Rachel Carlson, cofounder and chief executive officer of Guild Education, an educational company that focuses on reskilling and upskilling America’s workers, echoed that sentiment. For her, it was better understanding how childcare plays a part. Many of her company’s students are working mothers who want to go to school, often needing flexible class times or meetings with professors later in the evening after children go to bed. Gaining a better grip on what it means to be an efficient working parent—namely, flexibility and space—through her work also allowed her to pose a solution to childcare for her own team. They launched their own day care in the office.

“We try to be innovative about all the benefits since we’re in the education space, and if there’s going to be a ton of learning that happens out of this…” Carlson said. “There is the phrase ‘mother of innovation.’ We need more mothers of innovation holding the microphone to say how this country and our communities need to better support childcare infrastructure.”

Nora Khaldi’s company Nuritas uses A.I. to identify molecules in nature that have pharmaceutical and nutritional benefits, but she said the pandemic forced her to think about how, and where, she identifies talent. Her team collaborates across specialties with biologists, chemists, and data scientists all working together, but she always sourced talent locally to her headquarters in Dublin.

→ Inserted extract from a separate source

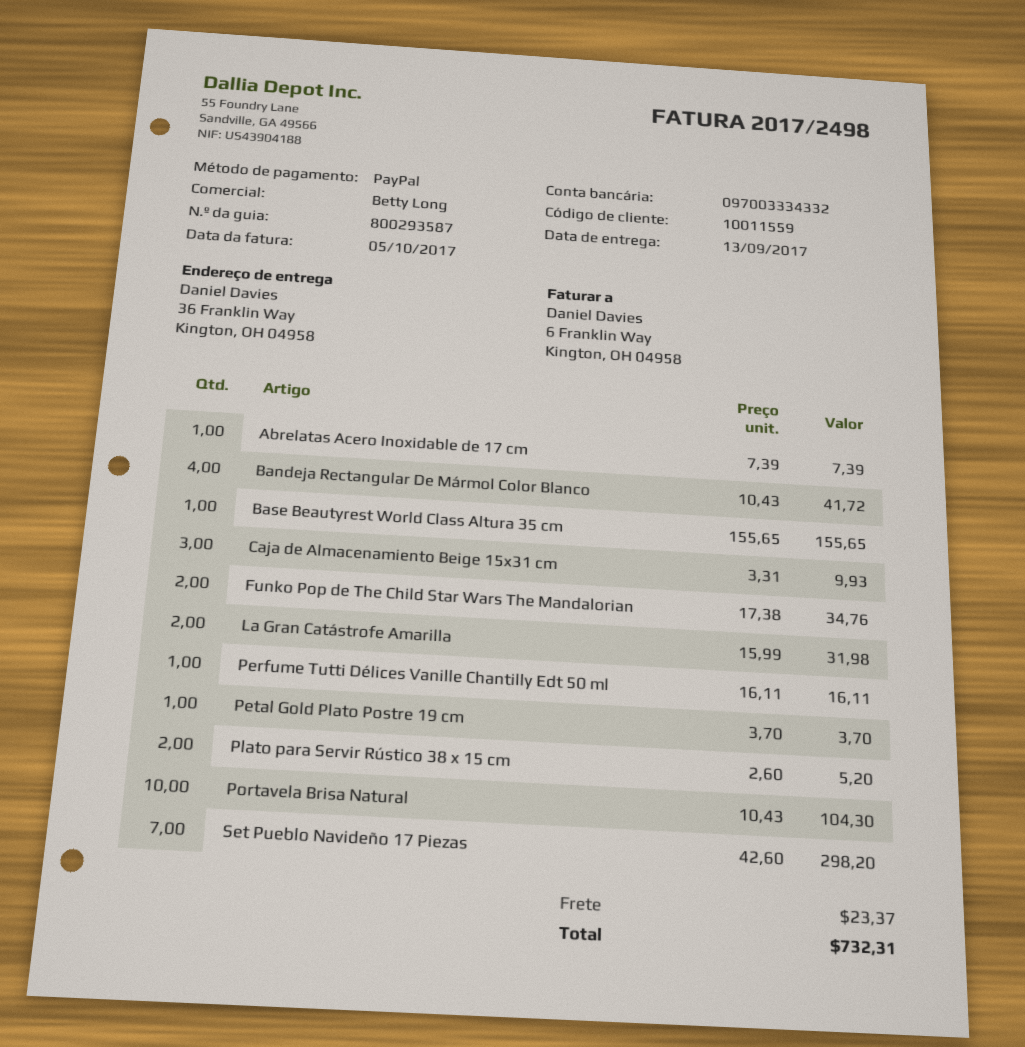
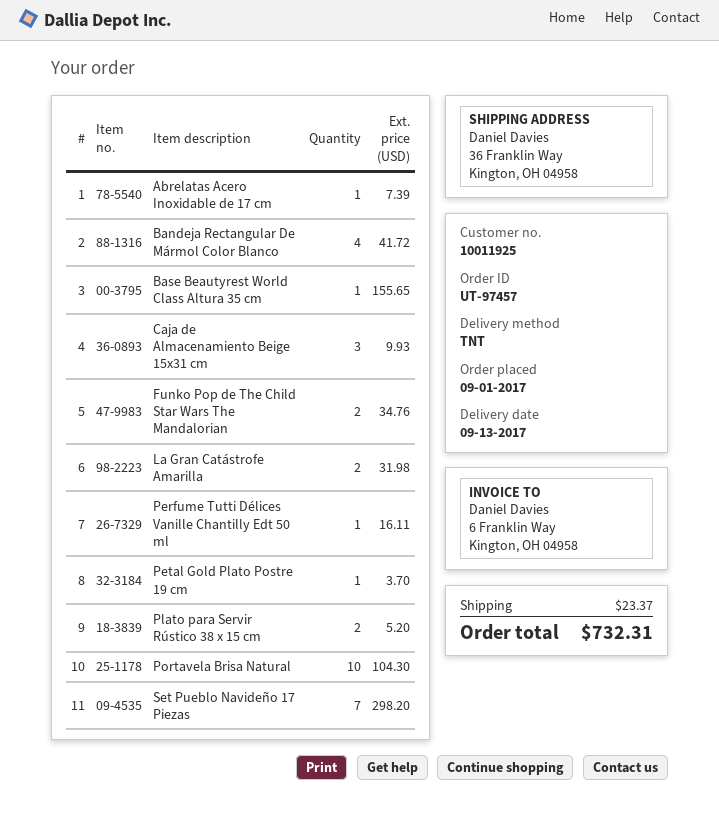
customer number: 10011559 -> 10011925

But working remotely didn’t change their collaboration, and she realized she could now look around the world for her team. As Nuritas is growing thanks to the launch of two products, an immunomodulator and a muscular regenerator, Khaldi has hired individuals in other countries that she’s never met, but she said she is very pleased with the value and perspectives they bring to the group.

For all four leaders, communication and talent are integral to successful moonshot thinking, and if they’ve learned anything new about the approach, it’s that it can be applied to new ways of communication and new sources of talent as well as to their traditional goal setting.

“We’re going back to this new future, so how do we want to intentionally design that to maximize what is natural and more diverse, and bring the inclusivity and equity habits we learned at different chapters of our business’s journey?” Inam said. “I’m bullish on technology and how the future will be created.”